Volume 2016 |Article ID 7575623 | https://doi.org/10.1155/2016/7575623

Jae Ha Kim, Maha Ahmad, "Internal Occipital Crest Misalignment with Internal Occipital Protuberance: A Case Report of Posterior Cranial Fossa Anatomic Variations", Case Reports in Neurological Medicine, vol. 2016, Article ID 7575623, 3 pages, 2016. https://doi.org/10.1155/2016/7575623

Internal Occipital Crest Misalignment with Internal Occipital Protuberance: A Case Report of Posterior Cranial Fossa Anatomic Variations

Academic Editor: Samuel T. Gontkovsky
Received14 Jun 2016
Accepted07 Aug 2016
Published25 Aug 2016

Abstract

During gross anatomy head and neck laboratory session, one dissection group observed an abnormal anatomic variation in the posterior cranial fossa of a 94-year-old male cadaver. The internal occipital crest was not aligned with internal occipital protuberance and groove for superior sagittal sinus. It seemed that the internal occipital protuberance was shifted significantly to the right side. As a result the skull was overly stretched in order to connect with the internal occipital ridge. These internal skull variations of occipital bone landmarks can influence the location of adjacent dural venous sinuses and possibly influence cerebrospinal fluid flow. Similar anatomical anomalies have been attributed to presence of hydrocephalus and abnormalities in cisterna magna.

1. Introduction

The posterior cranial fossa is posteriorly enclosed by the occipital bone. Internal occipital crest and internal occipital protuberance are prominent anatomical landmarks of the floor of the midsagittal plane of posterior cranial cavity. The internal occipital protuberance is identified as an elevated part of cruciform eminence which divides the occipital bone into four fossae: two upper cerebral fossae and two lower cerebellar fossae. The groove of transverse sinus separates the upper cerebral fossae from the lower cerebellar fossae. The groove for superior sagittal sinus is superiorly located to the protuberance. An elevated ridge that begins from the internal occipital protuberance down to the foreman magnum is the internal occipital crest, which also serves as attachment site for the falx cerebelli. Normally, the internal occipital crest, protuberance, and groove for superior sagittal sinus are aligned in a straight line. Occipital protuberance and internal occipital crest, as a group, are closely related to dural venous sinuses and binding of falx cerebri and falx cerebelli. Internal occipital crest traces the occipital sinus to the confluence of the sinus, located next to the internal occipital protuberance. These sinuses are located within layers of dura maters. Internal occipital protuberance is an important landmark where confluences of the transverse, occipital, and superior sagittal sinuses meet and falx cerebri and falx cerebelli folds attach.

2. Case Report

An obvious misalignment of the internal occipital protuberance and internal occipital crest was observed during a head and neck laboratory session for dental school students. It was noticed in a 94-year-old cadaver who died from malignancy of the prostate, ischemic heart disease, and cirrhosis of liver. To reveal the internal bony landmarks, horizontal cuts were made through temporal bone, frontal bone, and occipital bone of the skull using a schissel and a hammer (Figure 1). The internal occipital protuberance and groove for superior sagittal sinus are shifted to the right of the skull, as shown in Figures 2 and 3. However, the internal occipital crest was normally positioned in the inferior center of the occipital bone and foramen magnum. Groove for superior sagittal sinus and internal occipital protuberance was moved significantly to the right of the skull. The students who participated in the dissection found that the right cerebellar hemisphere was smaller compared to the left cerebellar hemisphere. As seen in Figures 2 and 4, there is a smaller cavity for right occipital lobe and right cerebellar hemisphere. The possibility of hydrocephalus and cisterns magna problems [1, 2] was suspected to be associated with inflammation/abnormality of the brain and was mentioned due to the shift of the internal occipital protuberance to the right, but the dissection group did not recognize any abnormality/inflammation of the brain.

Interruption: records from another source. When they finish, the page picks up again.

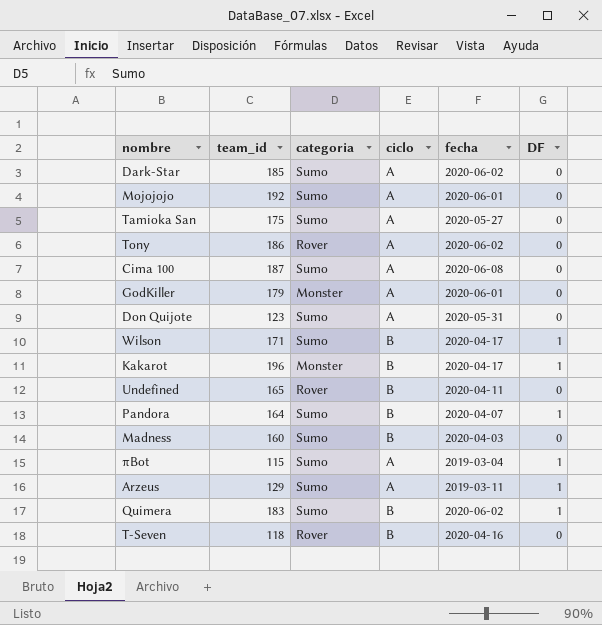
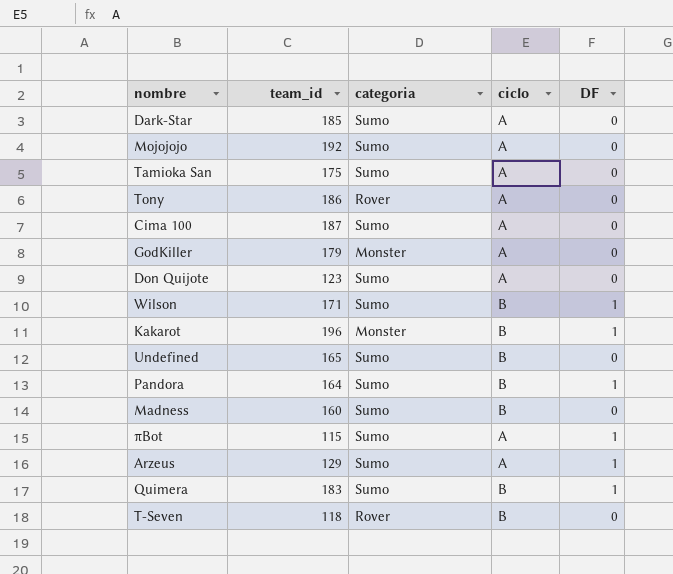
column fecha | position: 5 -> none
Undefined | categoria: Rover -> Sumo

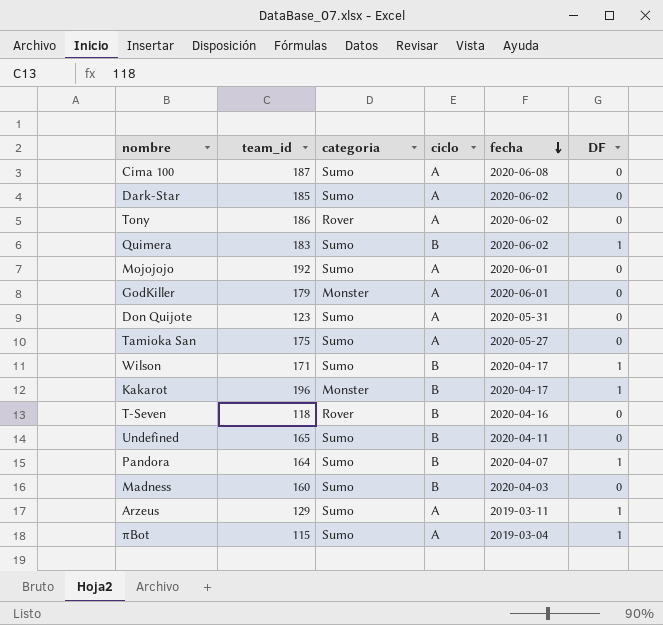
row order: none -> fecha descending
column fecha | position: none -> 5

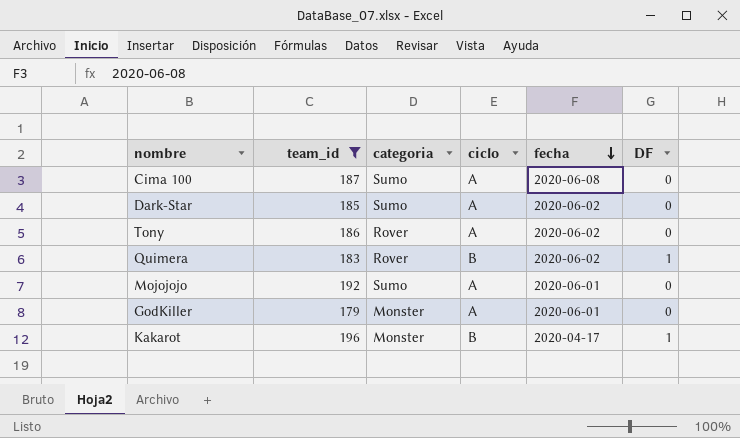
filter: none -> team_id >= 179
Quimera | categoria: Sumo -> Rover

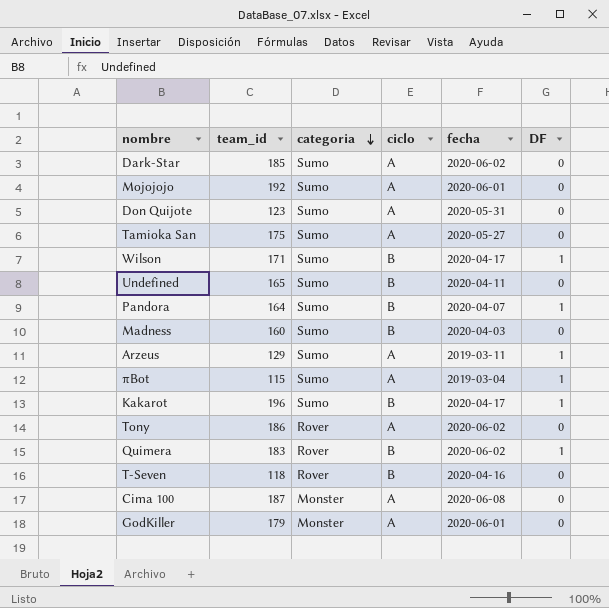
filter: team_id >= 179 -> none
row order: fecha descending -> categoria descending
Kakarot | categoria: Monster -> Sumo
Cima 100 | categoria: Sumo -> Monster

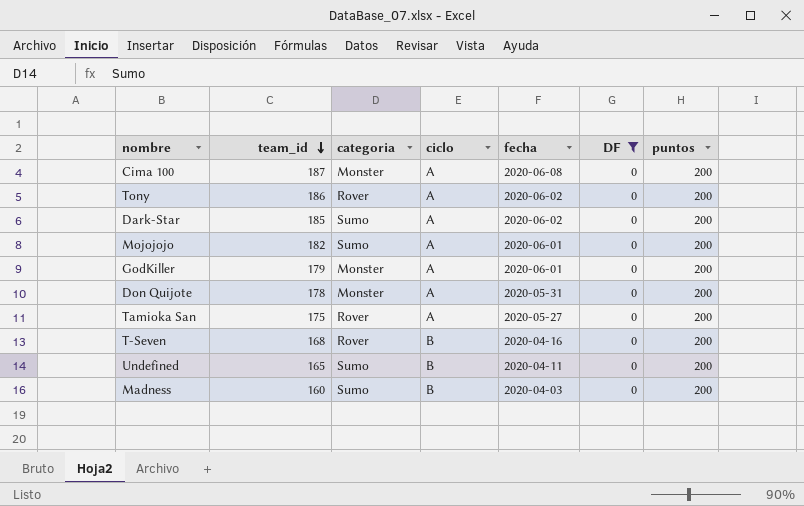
filter: none -> DF = 0
row order: categoria descending -> team_id descending
column puntos | position: none -> 7
Mojojojo | team_id: 192 -> 182
Don Quijote | team_id: 123 -> 178
Don Quijote | categoria: Sumo -> Monster
Tamioka San | categoria: Sumo -> Rover
T-Seven | team_id: 118 -> 168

Figure 5 shows that there were no abnormalities associated with dura mater, superior sagittal sinus, transverse sinus, and confluence of the sinus. Two different dissections of the brain are shown in Figure 6. Both sagittal and horizontal dissections made on the brain were unremarkable. However, there was a noticeable size difference between right and left cerebral hemispheres. As Figure 6 horizontal dissection shows, the posterior regions of left and right occipital lobe do not align with each other. This is a possible abnormality caused by the lateral shift of internal occipital protuberance to the right, causing the right occipital lobe to move downwards. As a result, right occipital lobe is larger compared to the left occipital lobe. Also the right cerebellum is reduced in size compared to the left cerebellum perhaps due to the larger right occipital lobe.

3. Discussion

Internal occipital crest misalignment with internal occipital protuberance has been reported in the literature as a byproduct of select brain pathologies. According to a case report by Pozzati et al., 1979 [2], there was an incidence of hydrocephalus associated with anomalous internal occipital crest. In this case report, we could not observe any evidence of major inflammation and/or brain abnormalities. Therefore, the possibility for hydrocephalus and cisterna magna problems [1] due to the shift of internal occipital protuberance and misalignment with internal occipital crest remains uncertain. However, another possibility is the presence of greater protrusion of the occipital pole of the hemisphere or what is defined as “occipital petalia” [3], which is often related to occipital skull asymmetries [4]. Petalias are believed to be associated with increased hemispheric specialization of function [3] and may occur as a result of right and left cerebral hemispheres spatial displacement [5]. Left occipital petalias were found to be more frequent than the right occipital petalias in healthy young adults [5]. This might explain the larger left occipital pole found in this case report.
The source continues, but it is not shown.